### Task to carry out
Repeat the listing exactly. Pictures stay out of your copy.

### Material for this task
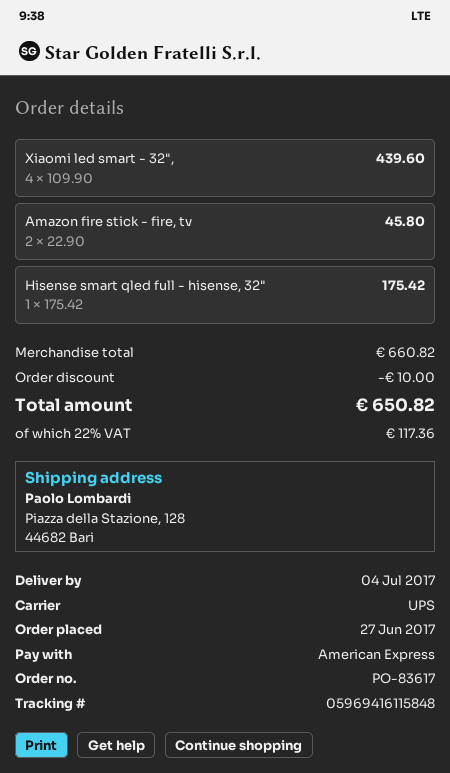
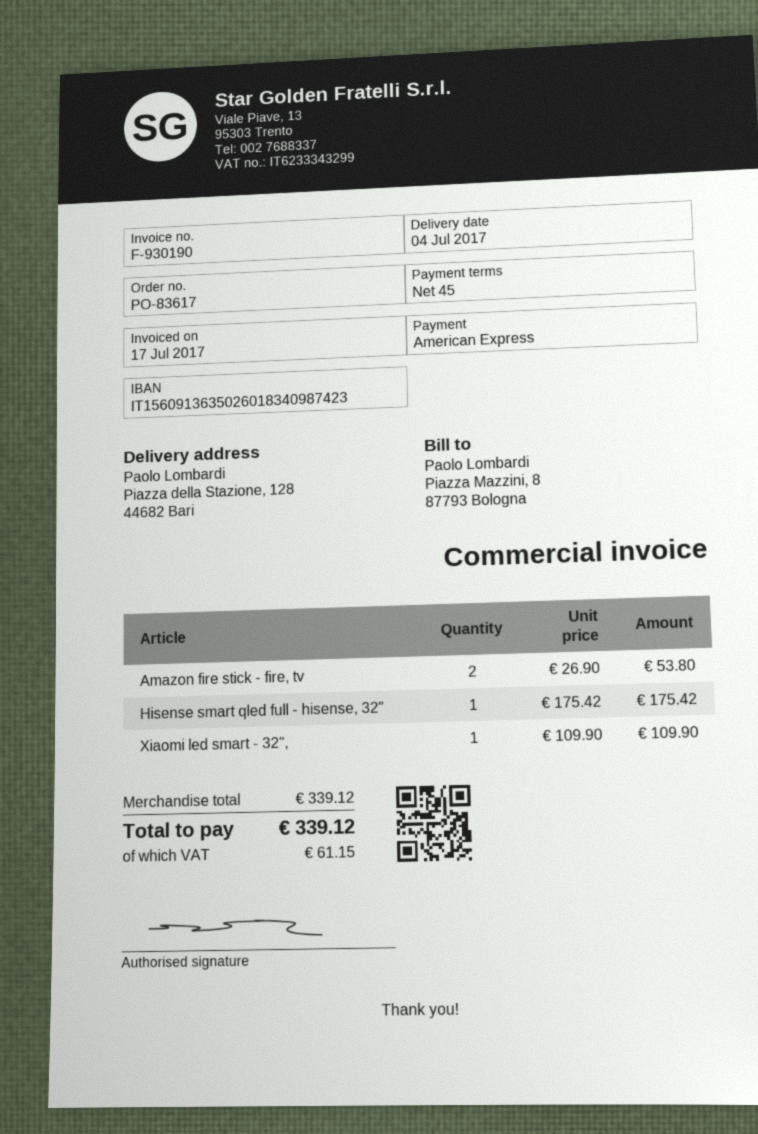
Xiaomi led smart - 32",: 4 x 109.90 = 439.60 -> 1 x 109.90 = 109.90
Amazon fire stick - fire, tv: 2 x 22.90 = 45.80 -> 2 x 26.90 = 53.80
subtotal: 660.82 -> 339.12
discount: 10.00 -> none
tax: 117.36 -> 61.15
total: 650.82 -> 339.12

### Written reply
Xiaomi led smart - 32",: 4 x 109.90 = 439.60 -> 1 x 109.90 = 109.90
Amazon fire stick - fire, tv: 2 x 22.90 = 45.80 -> 2 x 26.90 = 53.80
subtotal: 660.82 -> 339.12
discount: 10.00 -> none
tax: 117.36 -> 61.15
total: 650.82 -> 339.12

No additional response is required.